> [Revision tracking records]

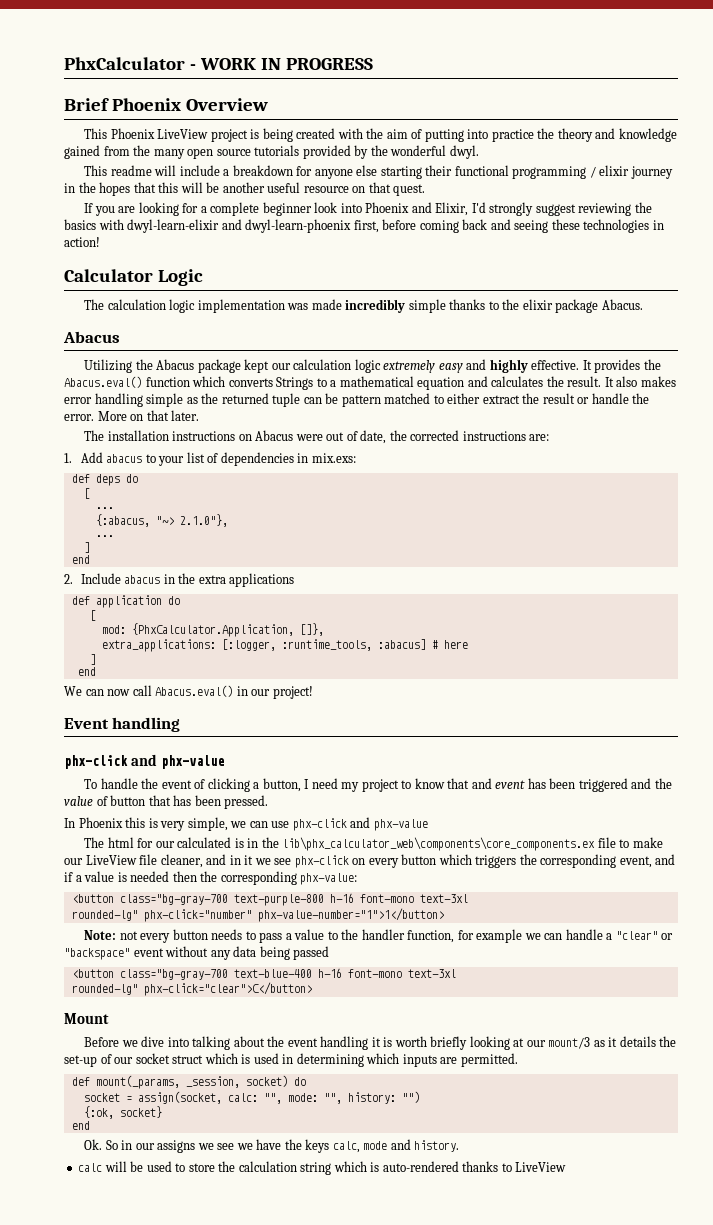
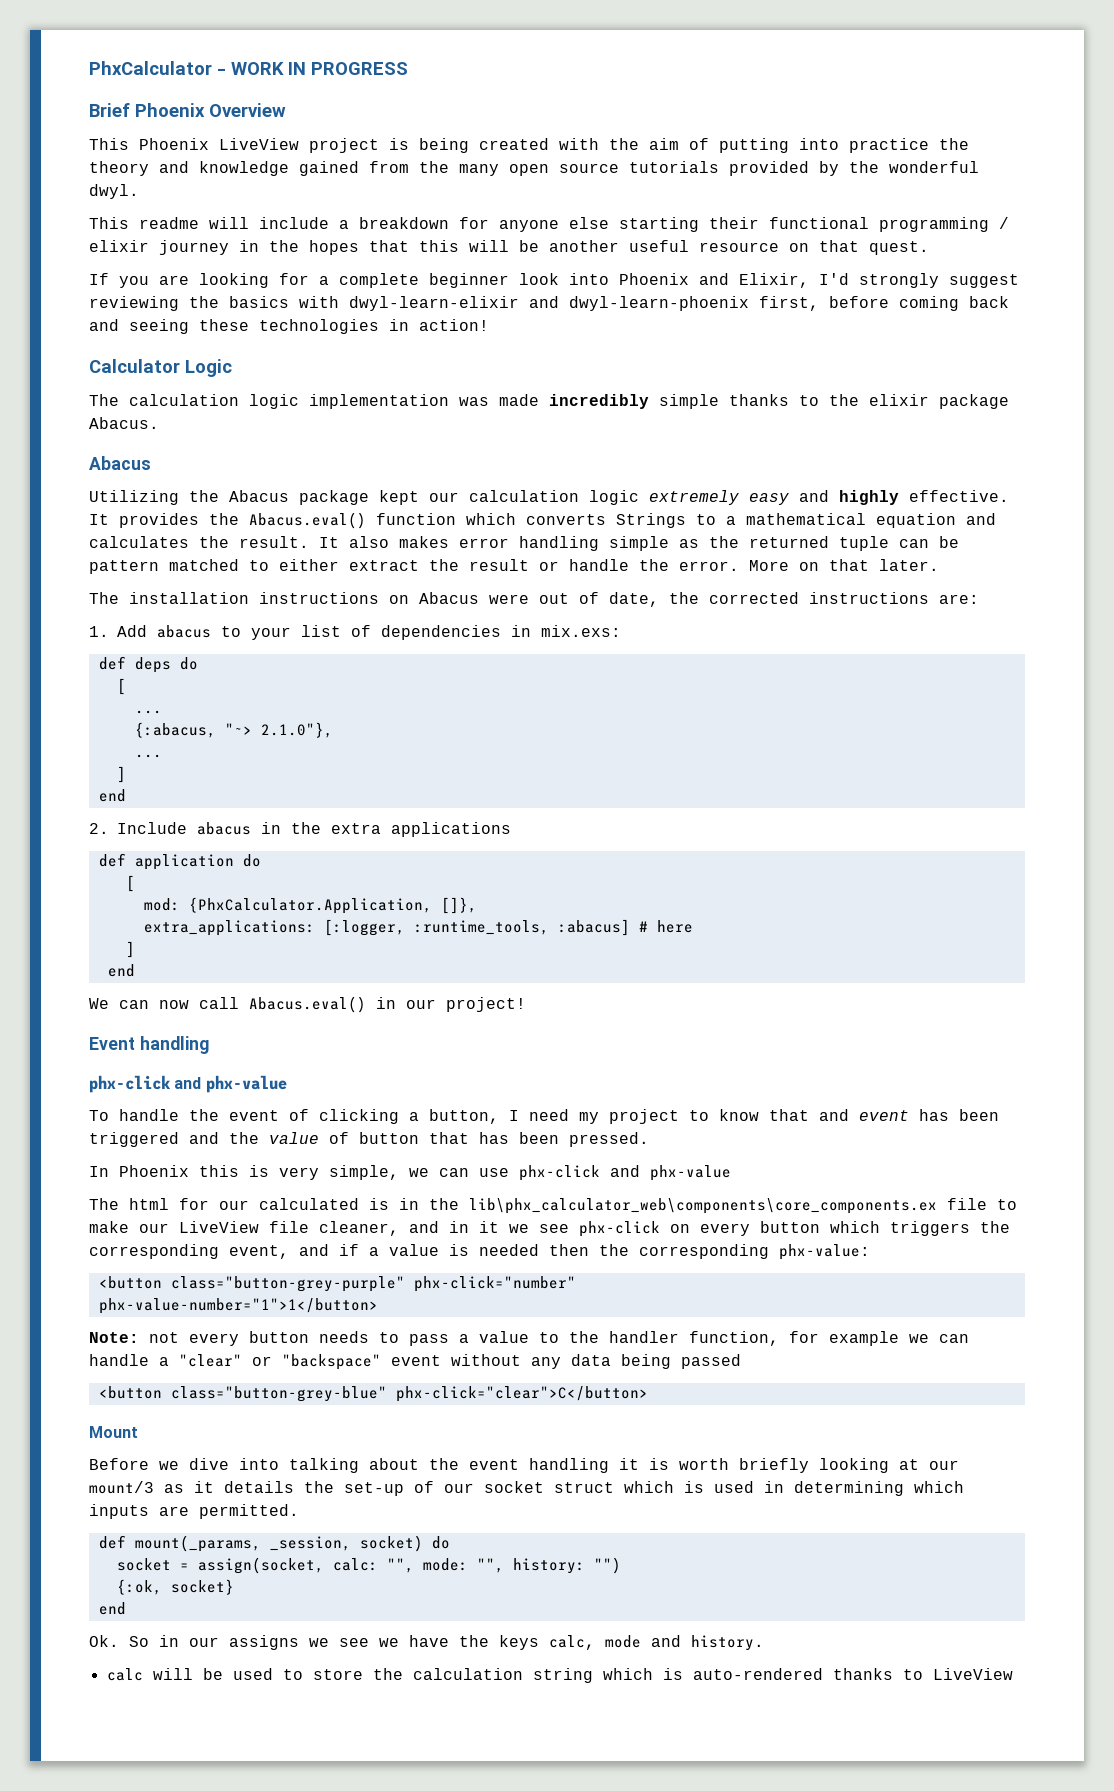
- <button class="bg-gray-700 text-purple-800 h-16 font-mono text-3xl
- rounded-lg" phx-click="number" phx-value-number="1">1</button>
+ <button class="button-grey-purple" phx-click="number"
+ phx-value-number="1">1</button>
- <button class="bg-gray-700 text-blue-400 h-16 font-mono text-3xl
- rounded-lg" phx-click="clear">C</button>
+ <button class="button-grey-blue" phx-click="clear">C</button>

...

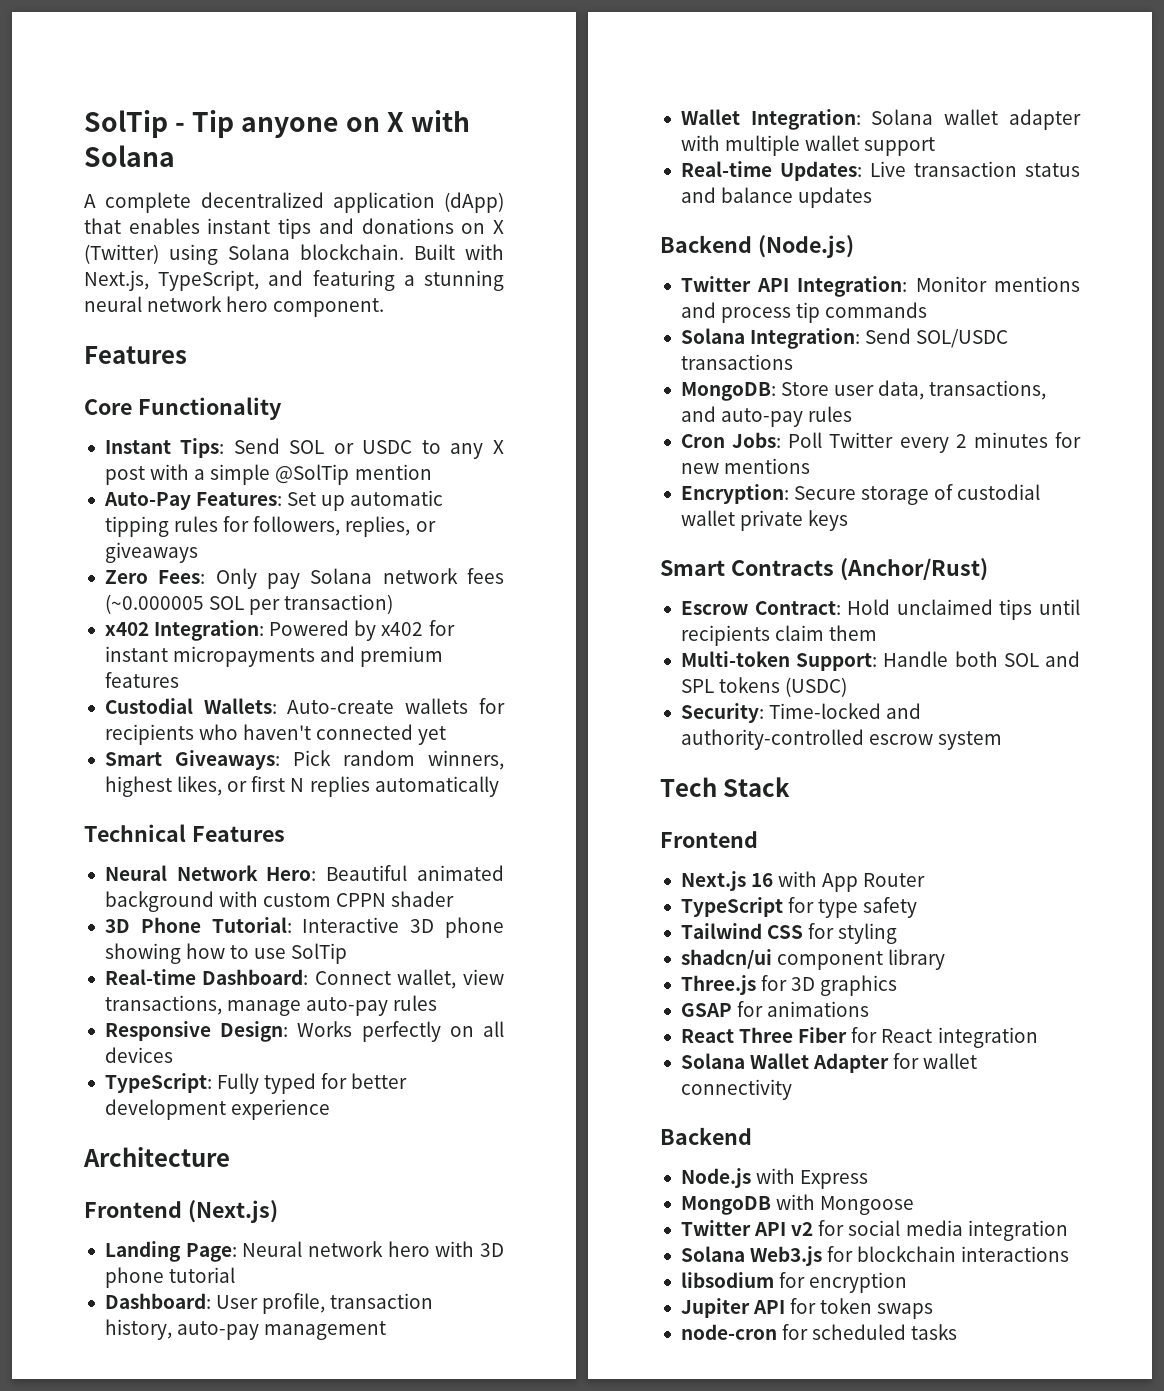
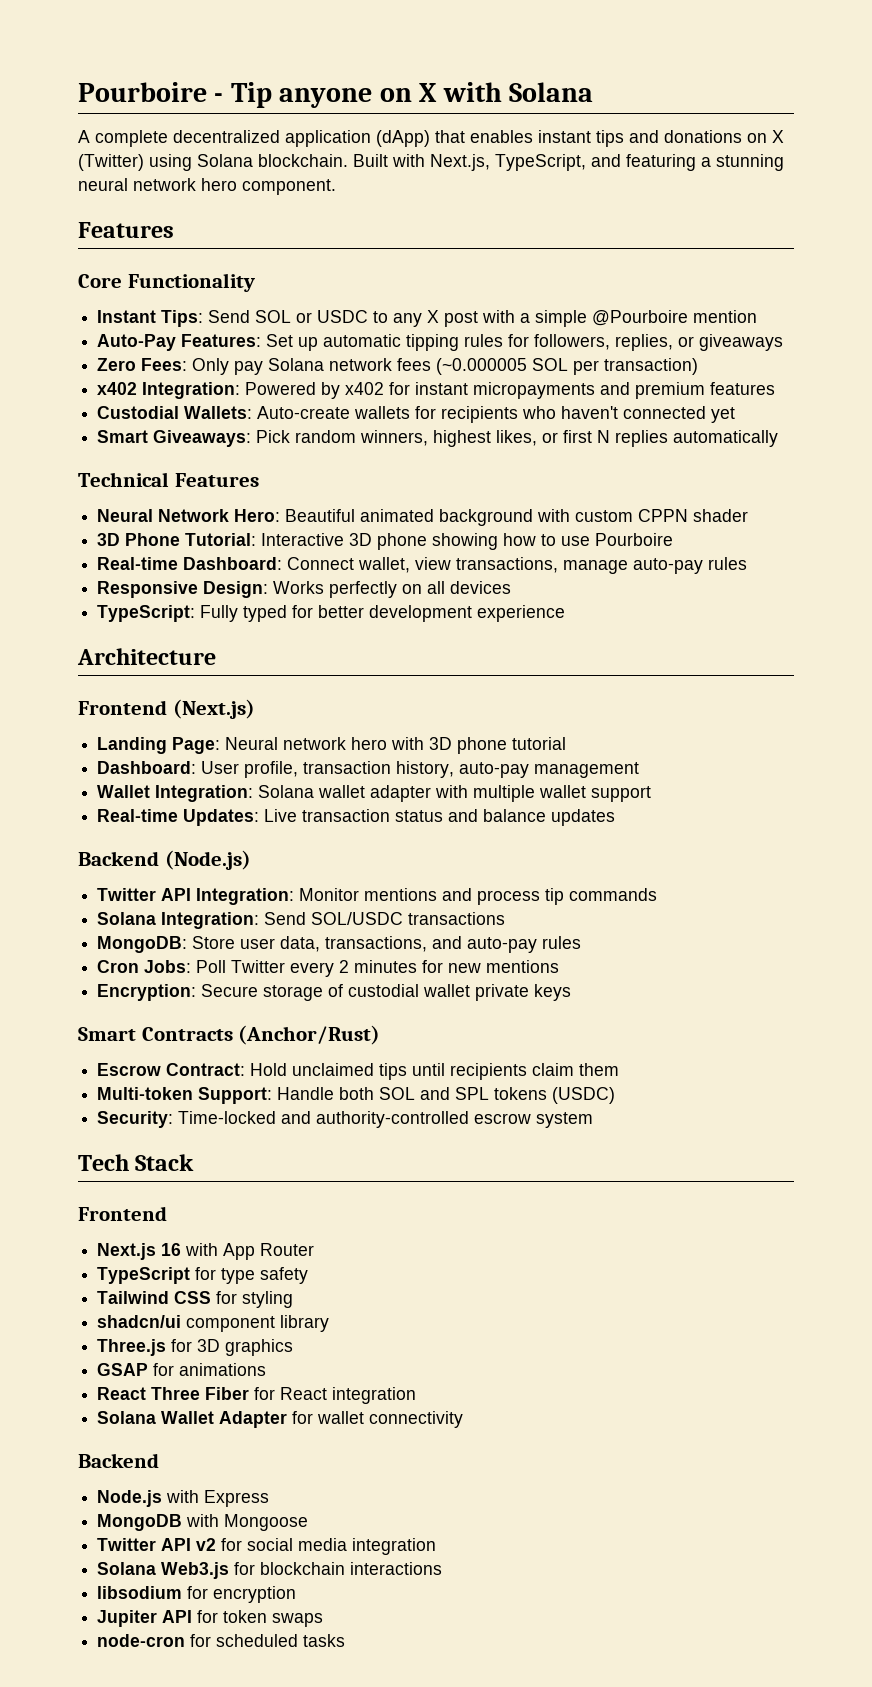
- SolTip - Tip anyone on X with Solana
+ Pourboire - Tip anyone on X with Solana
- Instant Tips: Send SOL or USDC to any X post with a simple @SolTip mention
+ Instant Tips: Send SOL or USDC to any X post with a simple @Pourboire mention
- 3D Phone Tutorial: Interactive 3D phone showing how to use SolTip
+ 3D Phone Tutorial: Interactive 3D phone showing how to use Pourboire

> [Task]
Given the records above, reproduce precisely and only the lines between the line holding "- 3D Phone Tutorial: Interactive" and the line holding "to use Pourboire", inclusive.

> [Solution for this exercise]
- 3D Phone Tutorial: Interactive 3D phone showing how to use SolTip
+ 3D Phone Tutorial: Interactive 3D phone showing how to use Pourboire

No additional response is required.